Когда мать впервые рассказала мне о Сильвии? Не важно. Важно, что для этой истории я была слишком мала, что она впервые отчетливо доказала мне: материнский миф — ложь, тепло очага не спасет от ледяного ветра, вообще никто никого не спасет. Раньше я думала, что в мире есть два сорта людей: одни — в книгах и новостях — переживают трагедии, другие обречены на безбурную серость, на тягостную скуку, на жизнь "как у всех". Кажется, дело было в разгар войны, в Понтефракте. Отец был на фронте, мать понуро вела мизерное хозяйство, но был короткий, счастливо взволнованный промежуток, когда она учила английскому мальчишек в средней школе. Тогда она не попрекала меня невниманием, мы говорили не о домашней грязи, а об именах и глаголах, о Теннисоне, и Браунинге, и о "Волшебнице Шалот".
[99] По возрасту мне полагалось уже знать о непрочности мира. Я была мрачным ребенком и в тайной глубине души уверена была, что отец не вернется из того далека, куда внезапно ушел, потеряв рыжие пряди под ножницами, обвешанный брезентовыми ведрами и вещмешками, в уродливой синей пилотке. А еще у меня в школе один мальчик умер ночью от диабета. И было тоскливо и не по себе оттого, что никак нельзя было точно знать, что он умер, ведь все жили так, будто ничего не случилось. Может быть, о Сильвии я узнала и позже, просто связала ее историю с этими потерями. Во время того рокового круиза, в Южной Африке, Сильвия полюбила человека, которого мать называла "высланным".

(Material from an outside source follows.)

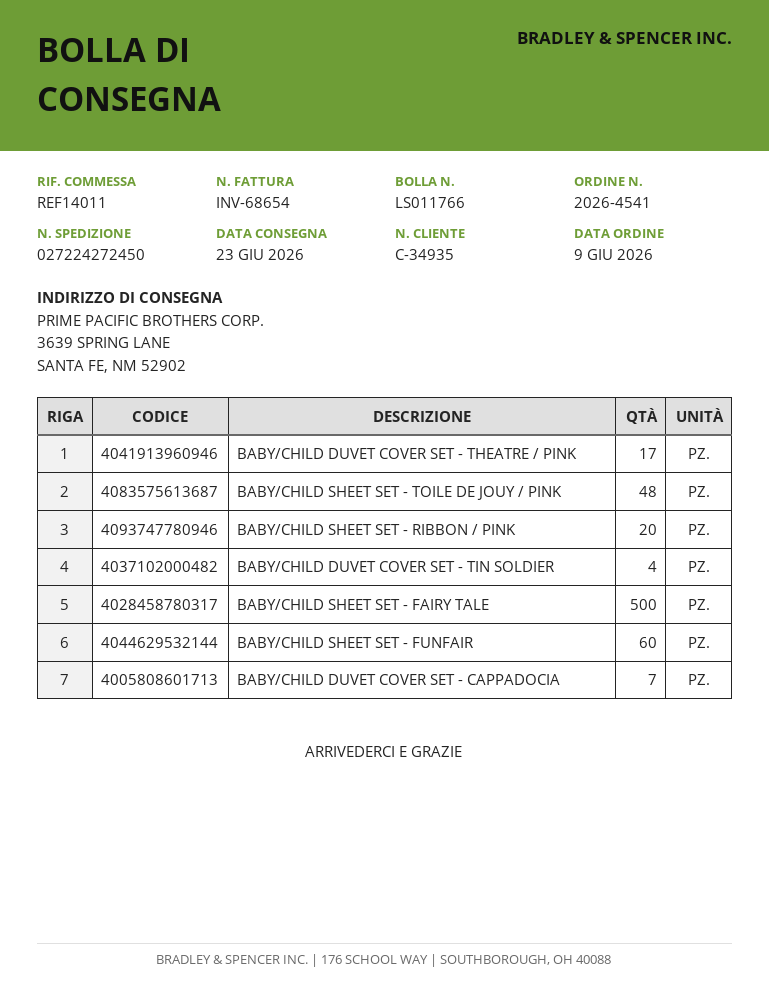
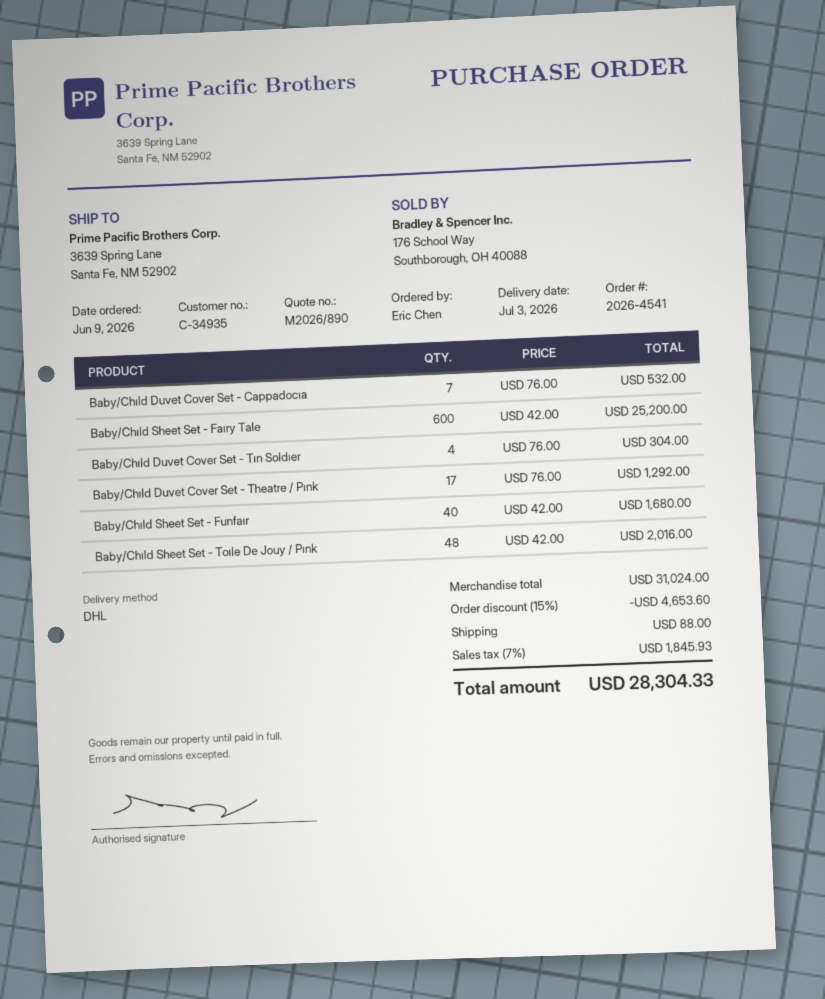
delivery date: 2026-06-23 -> 2026-07-03
BABY/CHILD SHEET SET - RIBBON / PINK: 20 -> none
BABY/CHILD SHEET SET - FAIRY TALE: 500 -> 600
BABY/CHILD SHEET SET - FUNFAIR: 60 -> 40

[100] Они поженились, и дед отдал им крошечный домик в Конисборо. Родилась дочь, еще одна Сильвия, кажется, моя одногодка. Сильвия с мужем были очень несчастны. "Высланный", по словам матери, был "очень холодный человек. Дед не понимал, как это может быть: он ведь был из жаркой страны — и такой холодный. Промерзший насквозь". Моя святая бабушка проведывала их — украдкой, судя по материнским намекам, — с одеялами и горячим супом. Тот же суп и одеяла она раздавала местным беднякам. Что случилось с "высланным", я так и не осмелилась спросить. Совсем маленькой я думала, что "высланный" значит, что он здесь временно и потому не сто́ит большого внимания. Возможно, он вернулся домой, к жаркому солнцу и золотым приискам, к жизни, какой она была до вторжения моих трагических теток. Со временем я наделила его чертами одного южноафриканского писателя, моего знакомого, — он получился задумчивым, чутким, скрытным, замкнутым. Девочкой же я представляла его блестящим светским юношей в шляпе канотье.